To do → Repeat exactly, and only, the lines from the one containing "Supercarpeta Marcela: 1" through the last line of the data below.

Source records
□ □ □ □
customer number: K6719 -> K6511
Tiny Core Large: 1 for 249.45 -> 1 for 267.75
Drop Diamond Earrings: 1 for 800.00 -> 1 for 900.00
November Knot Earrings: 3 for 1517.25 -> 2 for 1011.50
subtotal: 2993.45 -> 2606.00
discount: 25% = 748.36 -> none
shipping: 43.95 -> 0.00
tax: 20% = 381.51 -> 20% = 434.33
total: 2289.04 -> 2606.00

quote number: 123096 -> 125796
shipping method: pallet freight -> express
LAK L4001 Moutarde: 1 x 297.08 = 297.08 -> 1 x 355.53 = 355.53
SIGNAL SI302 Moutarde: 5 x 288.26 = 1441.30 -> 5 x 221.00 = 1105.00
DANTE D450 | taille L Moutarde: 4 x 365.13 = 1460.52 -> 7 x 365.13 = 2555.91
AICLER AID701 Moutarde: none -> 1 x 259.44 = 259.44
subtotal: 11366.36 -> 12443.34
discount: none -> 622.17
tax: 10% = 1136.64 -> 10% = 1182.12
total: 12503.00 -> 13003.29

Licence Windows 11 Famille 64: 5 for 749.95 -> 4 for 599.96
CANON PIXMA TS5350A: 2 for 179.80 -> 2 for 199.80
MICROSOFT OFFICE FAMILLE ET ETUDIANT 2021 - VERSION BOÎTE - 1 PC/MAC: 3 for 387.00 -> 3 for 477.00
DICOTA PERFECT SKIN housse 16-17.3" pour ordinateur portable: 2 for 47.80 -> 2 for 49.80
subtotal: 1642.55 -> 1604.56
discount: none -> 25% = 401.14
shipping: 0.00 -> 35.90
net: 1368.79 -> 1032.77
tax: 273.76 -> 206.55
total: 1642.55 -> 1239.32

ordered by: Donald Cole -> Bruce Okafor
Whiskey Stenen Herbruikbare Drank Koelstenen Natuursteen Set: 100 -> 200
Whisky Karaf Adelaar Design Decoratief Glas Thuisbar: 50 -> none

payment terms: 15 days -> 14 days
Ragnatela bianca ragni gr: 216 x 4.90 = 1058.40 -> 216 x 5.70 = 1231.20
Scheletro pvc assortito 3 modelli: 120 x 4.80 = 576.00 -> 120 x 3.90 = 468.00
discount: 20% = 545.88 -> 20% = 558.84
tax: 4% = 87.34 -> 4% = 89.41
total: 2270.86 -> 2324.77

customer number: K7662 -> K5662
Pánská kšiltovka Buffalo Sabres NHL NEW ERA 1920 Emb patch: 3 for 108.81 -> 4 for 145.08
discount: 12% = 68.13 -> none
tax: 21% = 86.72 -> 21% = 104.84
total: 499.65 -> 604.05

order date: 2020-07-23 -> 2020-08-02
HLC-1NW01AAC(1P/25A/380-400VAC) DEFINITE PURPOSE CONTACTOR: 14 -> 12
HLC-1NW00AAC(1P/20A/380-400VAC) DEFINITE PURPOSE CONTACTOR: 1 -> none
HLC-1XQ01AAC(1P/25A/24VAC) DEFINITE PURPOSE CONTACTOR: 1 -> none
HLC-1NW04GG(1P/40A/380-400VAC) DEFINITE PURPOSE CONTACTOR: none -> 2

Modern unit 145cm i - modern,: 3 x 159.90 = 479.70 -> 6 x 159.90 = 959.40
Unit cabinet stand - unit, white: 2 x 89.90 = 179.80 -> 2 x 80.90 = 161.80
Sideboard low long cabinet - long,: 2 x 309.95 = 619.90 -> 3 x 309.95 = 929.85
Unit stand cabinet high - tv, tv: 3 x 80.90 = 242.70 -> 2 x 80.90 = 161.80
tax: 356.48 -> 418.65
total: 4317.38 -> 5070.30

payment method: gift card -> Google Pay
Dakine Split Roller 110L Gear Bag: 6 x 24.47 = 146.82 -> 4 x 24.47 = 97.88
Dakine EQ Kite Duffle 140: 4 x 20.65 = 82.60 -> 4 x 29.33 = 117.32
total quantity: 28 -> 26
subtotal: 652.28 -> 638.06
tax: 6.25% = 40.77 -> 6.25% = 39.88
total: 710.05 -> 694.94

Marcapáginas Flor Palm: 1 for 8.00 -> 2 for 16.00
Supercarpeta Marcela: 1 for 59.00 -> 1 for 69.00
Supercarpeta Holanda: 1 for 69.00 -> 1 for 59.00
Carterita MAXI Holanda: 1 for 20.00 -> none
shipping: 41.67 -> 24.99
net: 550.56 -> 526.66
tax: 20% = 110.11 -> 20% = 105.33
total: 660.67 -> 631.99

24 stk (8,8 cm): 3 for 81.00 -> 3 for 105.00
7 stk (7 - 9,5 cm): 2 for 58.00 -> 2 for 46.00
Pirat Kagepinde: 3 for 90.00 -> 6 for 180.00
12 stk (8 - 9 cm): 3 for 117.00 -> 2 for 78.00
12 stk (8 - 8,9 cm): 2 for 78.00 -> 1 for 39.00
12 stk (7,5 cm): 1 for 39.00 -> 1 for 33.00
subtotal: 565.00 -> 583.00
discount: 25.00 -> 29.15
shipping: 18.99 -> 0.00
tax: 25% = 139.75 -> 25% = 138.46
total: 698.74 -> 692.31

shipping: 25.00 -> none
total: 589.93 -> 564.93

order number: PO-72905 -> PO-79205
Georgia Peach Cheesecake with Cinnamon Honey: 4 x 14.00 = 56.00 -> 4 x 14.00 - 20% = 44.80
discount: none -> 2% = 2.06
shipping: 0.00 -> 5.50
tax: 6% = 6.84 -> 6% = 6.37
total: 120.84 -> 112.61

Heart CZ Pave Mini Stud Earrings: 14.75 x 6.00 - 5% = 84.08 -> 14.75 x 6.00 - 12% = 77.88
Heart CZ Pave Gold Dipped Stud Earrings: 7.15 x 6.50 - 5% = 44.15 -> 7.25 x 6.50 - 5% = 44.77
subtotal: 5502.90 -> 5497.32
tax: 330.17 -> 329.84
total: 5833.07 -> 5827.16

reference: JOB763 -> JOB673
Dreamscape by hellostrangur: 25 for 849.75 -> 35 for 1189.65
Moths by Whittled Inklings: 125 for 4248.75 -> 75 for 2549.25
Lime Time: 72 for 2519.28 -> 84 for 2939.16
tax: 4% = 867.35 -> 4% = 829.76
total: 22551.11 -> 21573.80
□ □ □ □
Answer area →
Supercarpeta Marcela: 1 for 59.00 -> 1 for 69.00
Supercarpeta Holanda: 1 for 69.00 -> 1 for 59.00
Carterita MAXI Holanda: 1 for 20.00 -> none
shipping: 41.67 -> 24.99
net: 550.56 -> 526.66
tax: 20% = 110.11 -> 20% = 105.33
total: 660.67 -> 631.99

24 stk (8,8 cm): 3 for 81.00 -> 3 for 105.00
7 stk (7 - 9,5 cm): 2 for 58.00 -> 2 for 46.00
Pirat Kagepinde: 3 for 90.00 -> 6 for 180.00
12 stk (8 - 9 cm): 3 for 117.00 -> 2 for 78.00
12 stk (8 - 8,9 cm): 2 for 78.00 -> 1 for 39.00
12 stk (7,5 cm): 1 for 39.00 -> 1 for 33.00
subtotal: 565.00 -> 583.00
discount: 25.00 -> 29.15
shipping: 18.99 -> 0.00
tax: 25% = 139.75 -> 25% = 138.46
total: 698.74 -> 692.31

shipping: 25.00 -> none
total: 589.93 -> 564.93

order number: PO-72905 -> PO-79205
Georgia Peach Cheesecake with Cinnamon Honey: 4 x 14.00 = 56.00 -> 4 x 14.00 - 20% = 44.80
discount: none -> 2% = 2.06
shipping: 0.00 -> 5.50
tax: 6% = 6.84 -> 6% = 6.37
total: 120.84 -> 112.61

Heart CZ Pave Mini Stud Earrings: 14.75 x 6.00 - 5% = 84.08 -> 14.75 x 6.00 - 12% = 77.88
Heart CZ Pave Gold Dipped Stud Earrings: 7.15 x 6.50 - 5% = 44.15 -> 7.25 x 6.50 - 5% = 44.77
subtotal: 5502.90 -> 5497.32
tax: 330.17 -> 329.84
total: 5833.07 -> 5827.16

reference: JOB763 -> JOB673
Dreamscape by hellostrangur: 25 for 849.75 -> 35 for 1189.65
Moths by Whittled Inklings: 125 for 4248.75 -> 75 for 2549.25
Lime Time: 72 for 2519.28 -> 84 for 2939.16
tax: 4% = 867.35 -> 4% = 829.76
total: 22551.11 -> 21573.80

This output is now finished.